PROBLEM STATEMENT: In the listing below, a line holding "</linearGradient>" and a line holding "-229,21 +229,21 @@" mark the range. Retype both exactly, with all lines between them.

SOURCE MATERIAL:
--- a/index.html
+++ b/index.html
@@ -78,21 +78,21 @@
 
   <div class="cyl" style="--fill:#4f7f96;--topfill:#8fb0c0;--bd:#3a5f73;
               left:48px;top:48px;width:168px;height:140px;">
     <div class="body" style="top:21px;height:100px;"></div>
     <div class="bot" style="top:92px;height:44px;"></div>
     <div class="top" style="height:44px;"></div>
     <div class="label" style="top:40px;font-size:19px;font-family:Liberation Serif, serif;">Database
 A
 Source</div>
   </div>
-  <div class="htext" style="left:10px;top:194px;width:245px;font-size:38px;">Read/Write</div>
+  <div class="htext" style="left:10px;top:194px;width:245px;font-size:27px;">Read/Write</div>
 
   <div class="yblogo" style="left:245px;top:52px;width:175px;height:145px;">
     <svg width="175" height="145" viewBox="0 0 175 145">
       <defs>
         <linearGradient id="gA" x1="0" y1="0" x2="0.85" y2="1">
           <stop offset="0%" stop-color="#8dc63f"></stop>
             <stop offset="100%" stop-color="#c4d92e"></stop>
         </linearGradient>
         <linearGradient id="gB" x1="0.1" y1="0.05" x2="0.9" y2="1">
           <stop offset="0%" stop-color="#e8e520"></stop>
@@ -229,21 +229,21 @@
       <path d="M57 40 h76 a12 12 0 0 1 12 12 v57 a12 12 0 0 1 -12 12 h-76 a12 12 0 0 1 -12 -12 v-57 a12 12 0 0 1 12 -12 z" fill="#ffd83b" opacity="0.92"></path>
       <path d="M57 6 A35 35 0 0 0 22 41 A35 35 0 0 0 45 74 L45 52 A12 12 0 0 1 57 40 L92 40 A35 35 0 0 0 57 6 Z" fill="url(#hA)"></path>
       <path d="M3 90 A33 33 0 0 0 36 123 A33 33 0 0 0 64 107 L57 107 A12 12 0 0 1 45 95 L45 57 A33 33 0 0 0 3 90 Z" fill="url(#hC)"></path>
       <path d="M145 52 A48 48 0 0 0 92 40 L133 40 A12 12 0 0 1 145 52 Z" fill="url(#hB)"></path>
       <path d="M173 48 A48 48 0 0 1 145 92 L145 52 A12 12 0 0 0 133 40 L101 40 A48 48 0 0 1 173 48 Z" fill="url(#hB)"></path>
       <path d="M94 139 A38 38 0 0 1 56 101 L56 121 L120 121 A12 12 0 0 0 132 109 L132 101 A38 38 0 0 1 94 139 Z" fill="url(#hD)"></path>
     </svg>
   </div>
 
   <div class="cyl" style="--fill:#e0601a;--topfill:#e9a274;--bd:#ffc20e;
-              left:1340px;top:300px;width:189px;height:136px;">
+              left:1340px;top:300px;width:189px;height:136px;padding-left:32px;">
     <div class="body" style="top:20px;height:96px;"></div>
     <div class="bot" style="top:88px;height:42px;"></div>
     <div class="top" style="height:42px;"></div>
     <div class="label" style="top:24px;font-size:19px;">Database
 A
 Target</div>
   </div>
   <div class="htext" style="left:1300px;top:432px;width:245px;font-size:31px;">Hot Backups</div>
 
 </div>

TASK RESULT:
         </linearGradient>
         <linearGradient id="gB" x1="0.1" y1="0.05" x2="0.9" y2="1">
           <stop offset="0%" stop-color="#e8e520"></stop>
@@ -229,21 +229,21 @@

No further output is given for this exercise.